= YOUR TASK =
All entries are to be printed again exactly, with their images omitted.

= DATA PROVIDED =

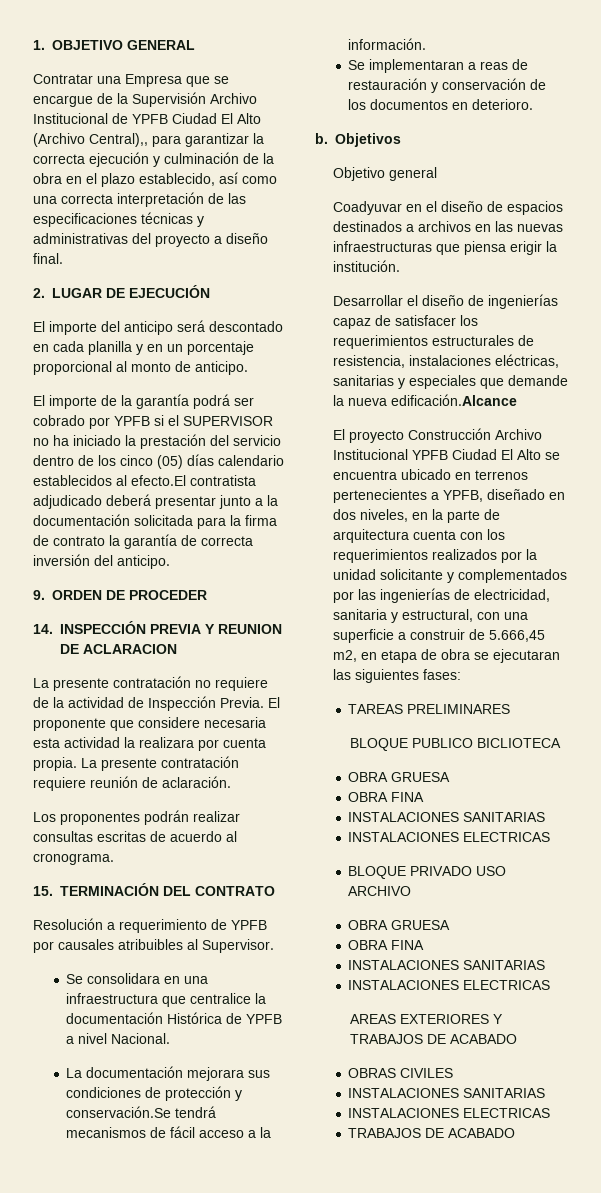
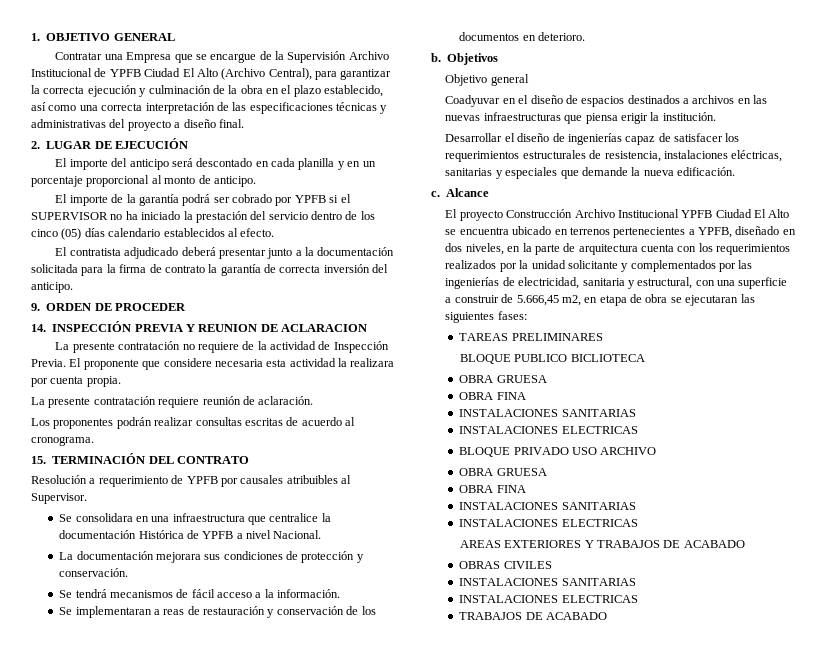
- Contratar una Empresa que se encargue de la Supervisión Archivo Institucional de YPFB Ciudad El Alto (Archivo Central),, para garantizar la correcta ejecución y culminación de la obra en el plazo establecido, así como una correcta interpretación de las especificaciones técnicas y administrativas del proyecto a diseño final.
+ Contratar una Empresa que se encargue de la Supervisión Archivo Institucional de YPFB Ciudad El Alto (Archivo Central), para garantizar la correcta ejecución y culminación de la obra en el plazo establecido, así como una correcta interpretación de las especificaciones técnicas y administrativas del proyecto a diseño final.
- El importe de la garantía podrá ser cobrado por YPFB si el SUPERVISOR no ha iniciado la prestación del servicio dentro de los cinco (05) días calendario establecidos al efecto.El contratista adjudicado deberá presentar junto a la documentación solicitada para la firma de contrato la garantía de correcta inversión del anticipo.
+ El importe de la garantía podrá ser cobrado por YPFB si el SUPERVISOR no ha iniciado la prestación del servicio dentro de los cinco (05) días calendario establecidos al efecto.
+ El contratista adjudicado deberá presentar junto a la documentación solicitada para la firma de contrato la garantía de correcta inversión del anticipo.
- El proponente que considere necesaria esta actividad la realizara por cuenta propia. La presente contratación requiere reunión de aclaración.
+ El proponente que considere necesaria esta actividad la realizara por cuenta propia.
+ La presente contratación requiere reunión de aclaración.
- La documentación mejorara sus condiciones de protección y conservación.Se tendrá mecanismos de fácil acceso a la información.
+ La documentación mejorara sus condiciones de protección y conservación.
+ Se tendrá mecanismos de fácil acceso a la información.
- Desarrollar el diseño de ingenierías capaz de satisfacer los requerimientos estructurales de resistencia, instalaciones eléctricas, sanitarias y especiales que demande la nueva edificación.Alcance
+ Desarrollar el diseño de ingenierías capaz de satisfacer los requerimientos estructurales de resistencia, instalaciones eléctricas, sanitarias y especiales que demande la nueva edificación.
+ c. Alcance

= WRITTEN REPLY =
- Contratar una Empresa que se encargue de la Supervisión Archivo Institucional de YPFB Ciudad El Alto (Archivo Central),, para garantizar la correcta ejecución y culminación de la obra en el plazo establecido, así como una correcta interpretación de las especificaciones técnicas y administrativas del proyecto a diseño final.
+ Contratar una Empresa que se encargue de la Supervisión Archivo Institucional de YPFB Ciudad El Alto (Archivo Central), para garantizar la correcta ejecución y culminación de la obra en el plazo establecido, así como una correcta interpretación de las especificaciones técnicas y administrativas del proyecto a diseño final.
- El importe de la garantía podrá ser cobrado por YPFB si el SUPERVISOR no ha iniciado la prestación del servicio dentro de los cinco (05) días calendario establecidos al efecto.El contratista adjudicado deberá presentar junto a la documentación solicitada para la firma de contrato la garantía de correcta inversión del anticipo.
+ El importe de la garantía podrá ser cobrado por YPFB si el SUPERVISOR no ha iniciado la prestación del servicio dentro de los cinco (05) días calendario establecidos al efecto.
+ El contratista adjudicado deberá presentar junto a la documentación solicitada para la firma de contrato la garantía de correcta inversión del anticipo.
- El proponente que considere necesaria esta actividad la realizara por cuenta propia. La presente contratación requiere reunión de aclaración.
+ El proponente que considere necesaria esta actividad la realizara por cuenta propia.
+ La presente contratación requiere reunión de aclaración.
- La documentación mejorara sus condiciones de protección y conservación.Se tendrá mecanismos de fácil acceso a la información.
+ La documentación mejorara sus condiciones de protección y conservación.
+ Se tendrá mecanismos de fácil acceso a la información.
- Desarrollar el diseño de ingenierías capaz de satisfacer los requerimientos estructurales de resistencia, instalaciones eléctricas, sanitarias y especiales que demande la nueva edificación.Alcance
+ Desarrollar el diseño de ingenierías capaz de satisfacer los requerimientos estructurales de resistencia, instalaciones eléctricas, sanitarias y especiales que demande la nueva edificación.
+ c. Alcance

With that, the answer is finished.